• Try it:
Please return every line in the following data that includes the string "subtotal".
=-=-=-=-=
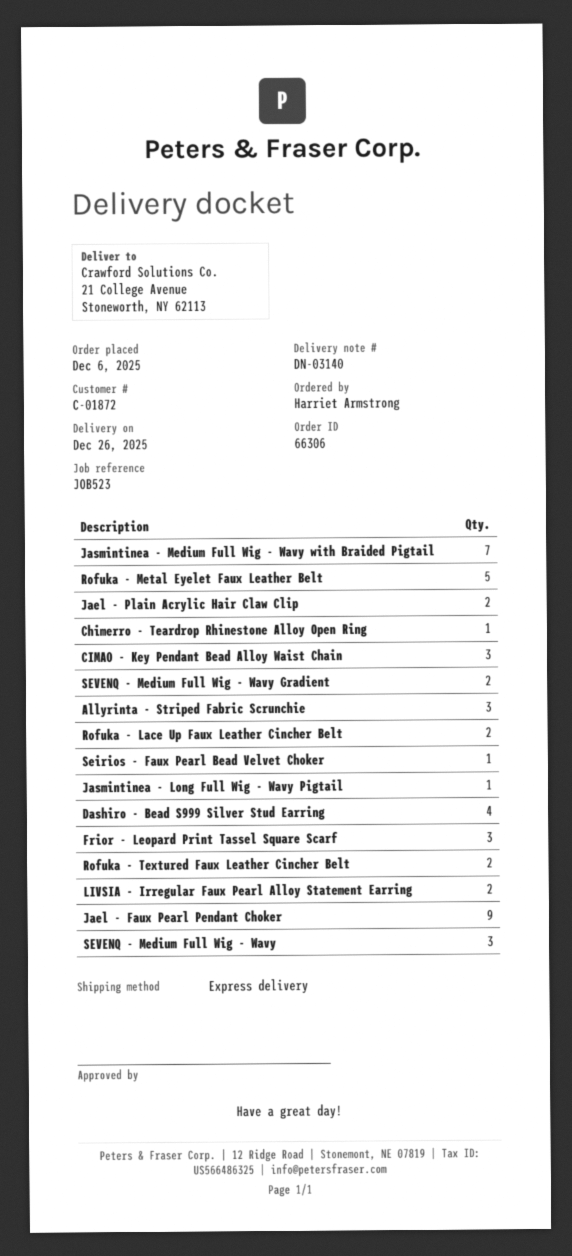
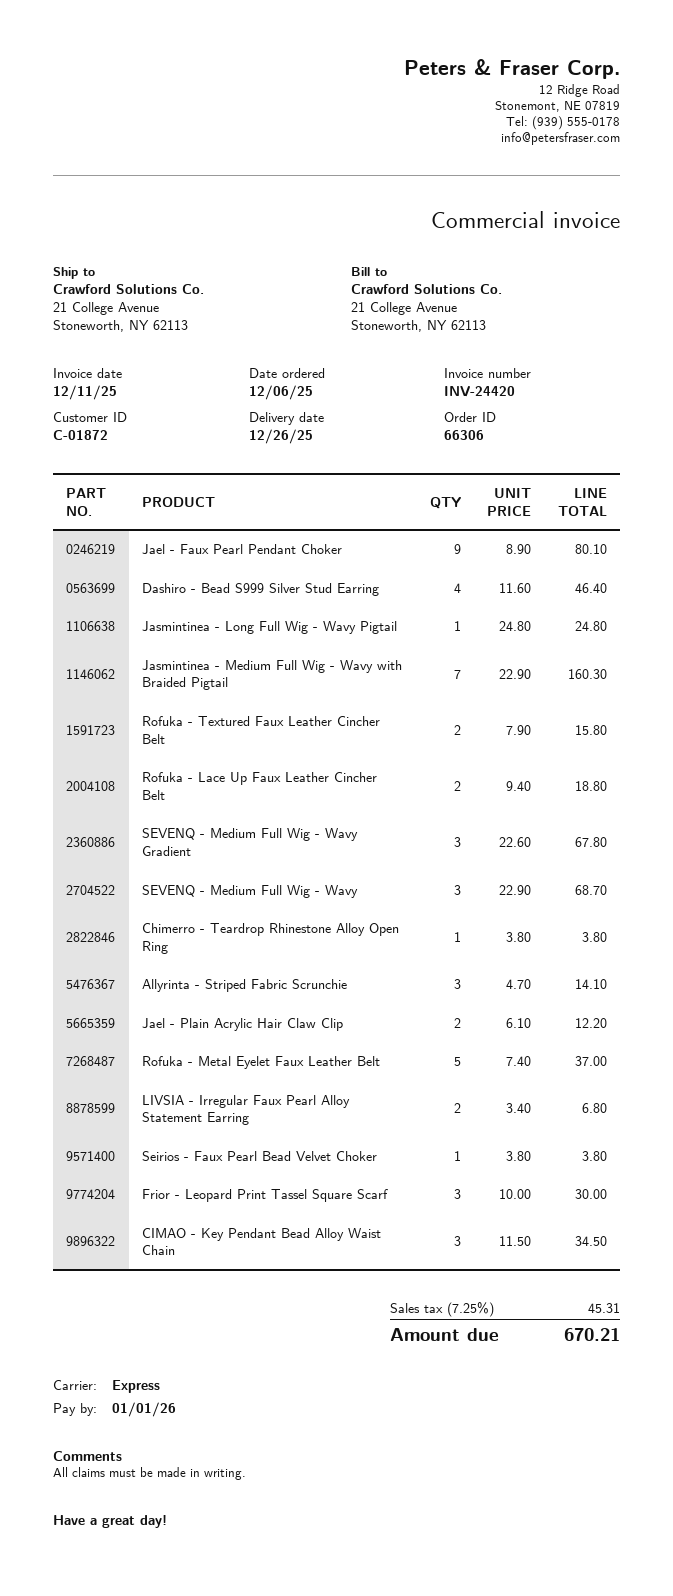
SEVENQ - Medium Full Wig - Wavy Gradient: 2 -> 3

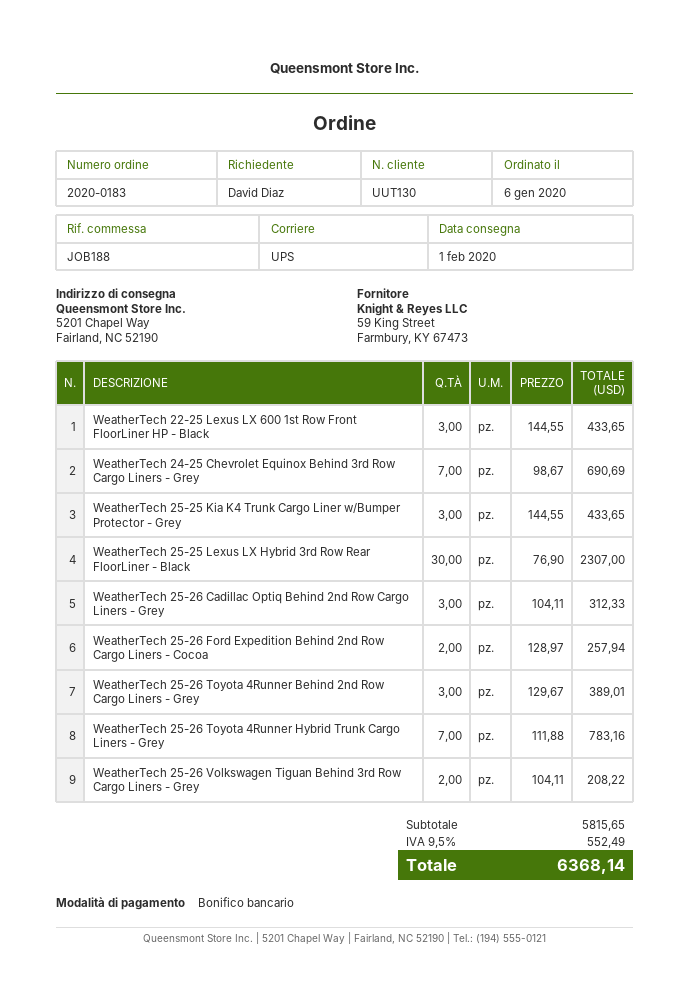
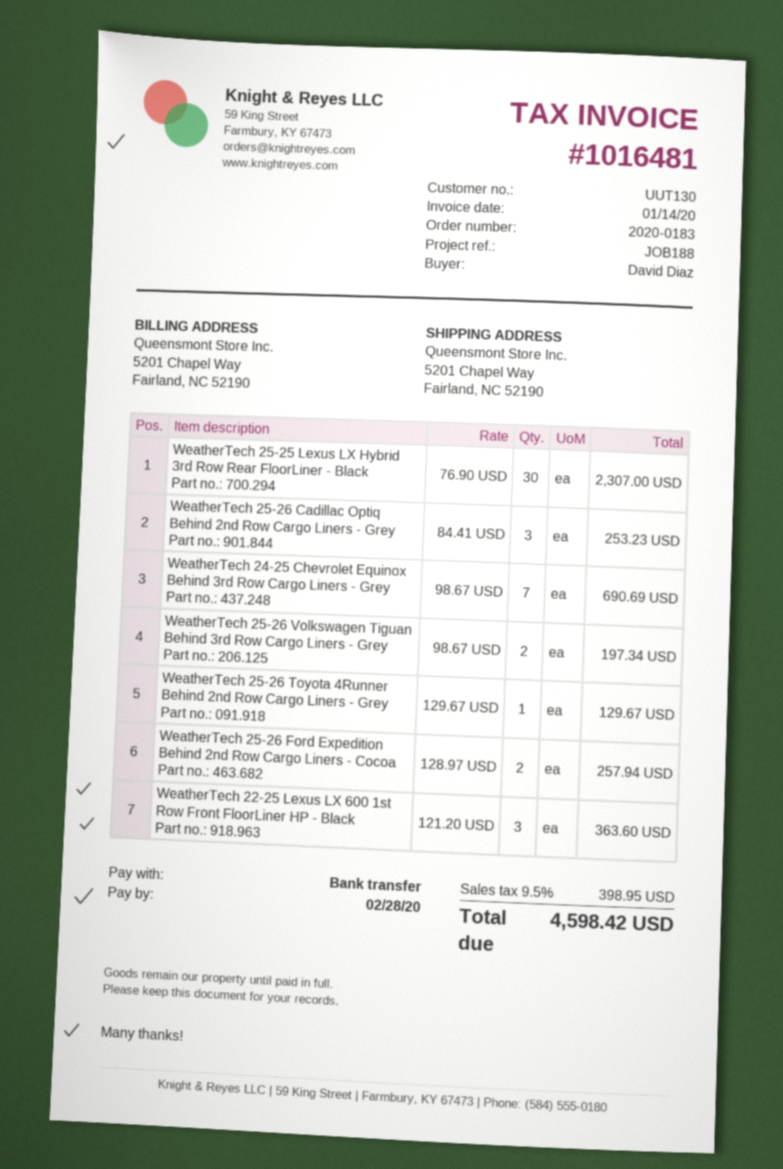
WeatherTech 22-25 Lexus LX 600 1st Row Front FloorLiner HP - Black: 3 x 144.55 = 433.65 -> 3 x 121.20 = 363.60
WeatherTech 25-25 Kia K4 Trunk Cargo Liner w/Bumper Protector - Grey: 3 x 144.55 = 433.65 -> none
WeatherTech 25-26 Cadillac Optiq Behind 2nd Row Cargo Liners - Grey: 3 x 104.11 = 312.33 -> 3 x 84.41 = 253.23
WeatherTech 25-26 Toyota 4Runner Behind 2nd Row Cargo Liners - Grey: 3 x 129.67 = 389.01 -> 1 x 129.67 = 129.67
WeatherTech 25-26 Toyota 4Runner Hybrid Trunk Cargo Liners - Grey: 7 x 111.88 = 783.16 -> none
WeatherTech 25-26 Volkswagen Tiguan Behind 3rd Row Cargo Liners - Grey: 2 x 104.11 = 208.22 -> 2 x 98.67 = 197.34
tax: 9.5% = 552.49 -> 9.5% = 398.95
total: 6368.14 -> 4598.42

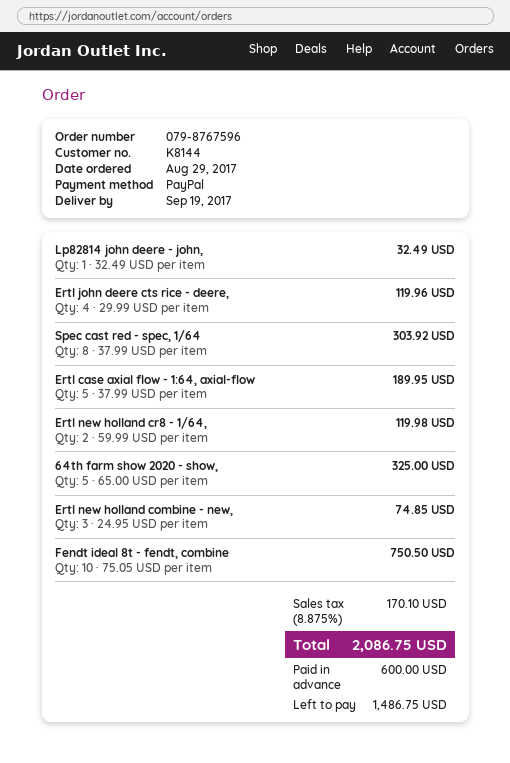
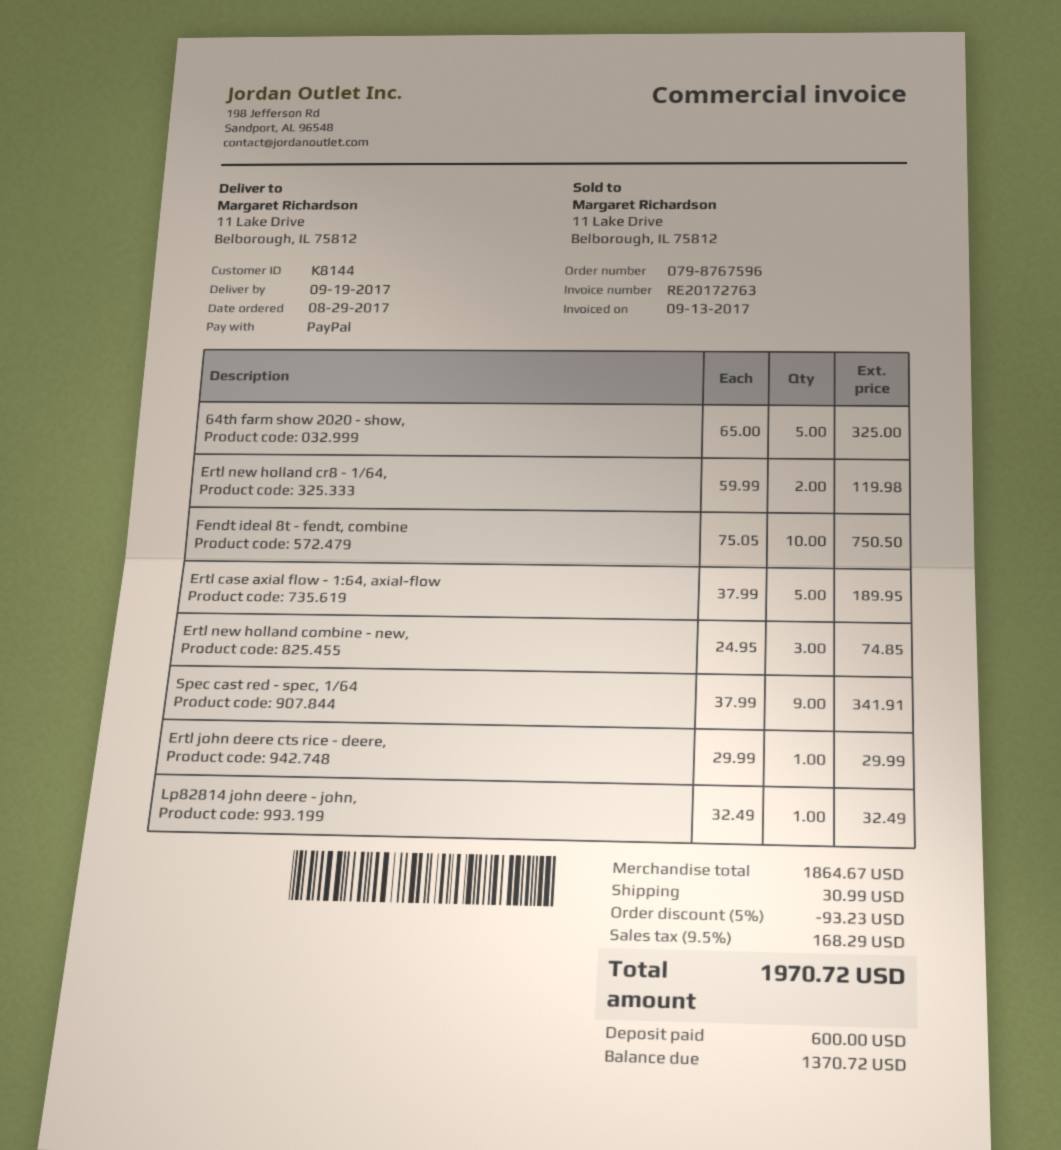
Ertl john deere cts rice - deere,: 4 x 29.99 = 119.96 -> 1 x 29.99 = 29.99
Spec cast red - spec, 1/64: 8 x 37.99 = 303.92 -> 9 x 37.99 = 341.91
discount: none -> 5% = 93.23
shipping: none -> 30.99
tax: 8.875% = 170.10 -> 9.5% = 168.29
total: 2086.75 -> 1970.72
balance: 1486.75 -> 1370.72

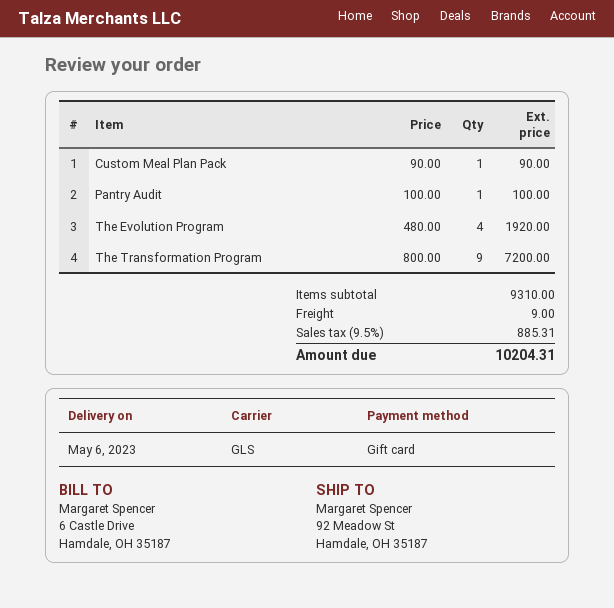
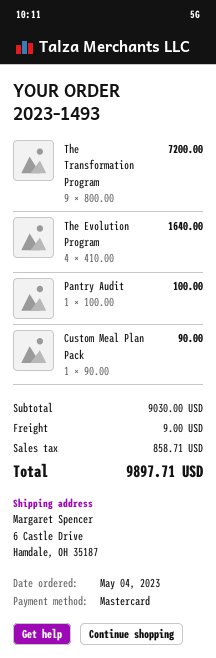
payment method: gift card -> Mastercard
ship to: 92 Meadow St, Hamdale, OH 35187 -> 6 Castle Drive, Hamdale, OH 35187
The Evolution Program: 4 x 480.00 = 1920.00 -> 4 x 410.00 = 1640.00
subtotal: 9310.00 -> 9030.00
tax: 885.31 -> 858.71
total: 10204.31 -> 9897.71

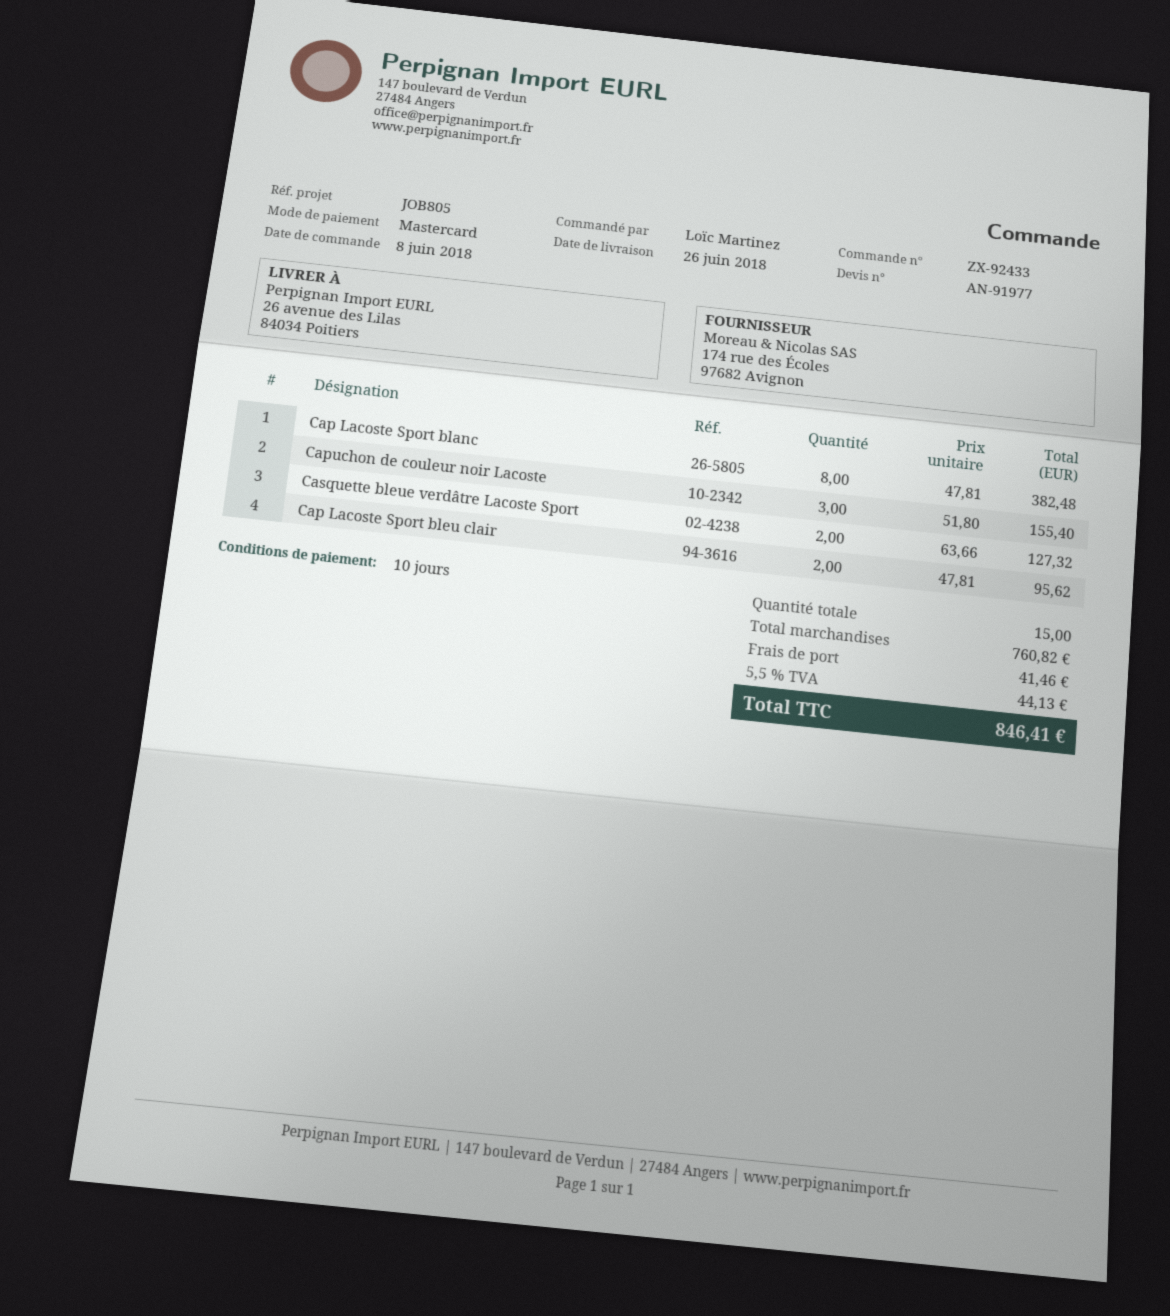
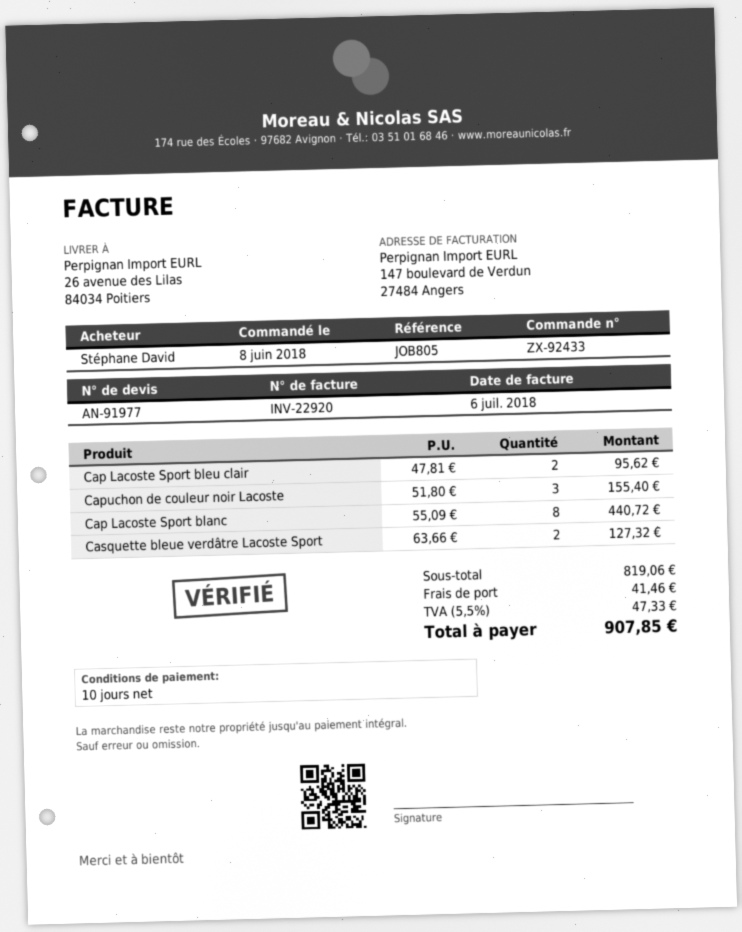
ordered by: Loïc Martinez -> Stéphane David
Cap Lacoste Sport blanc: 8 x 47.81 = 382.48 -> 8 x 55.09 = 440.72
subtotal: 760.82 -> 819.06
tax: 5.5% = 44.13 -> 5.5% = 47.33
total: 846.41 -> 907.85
=-=-=-=-=
• Written reply:
subtotal: 9310.00 -> 9030.00
subtotal: 760.82 -> 819.06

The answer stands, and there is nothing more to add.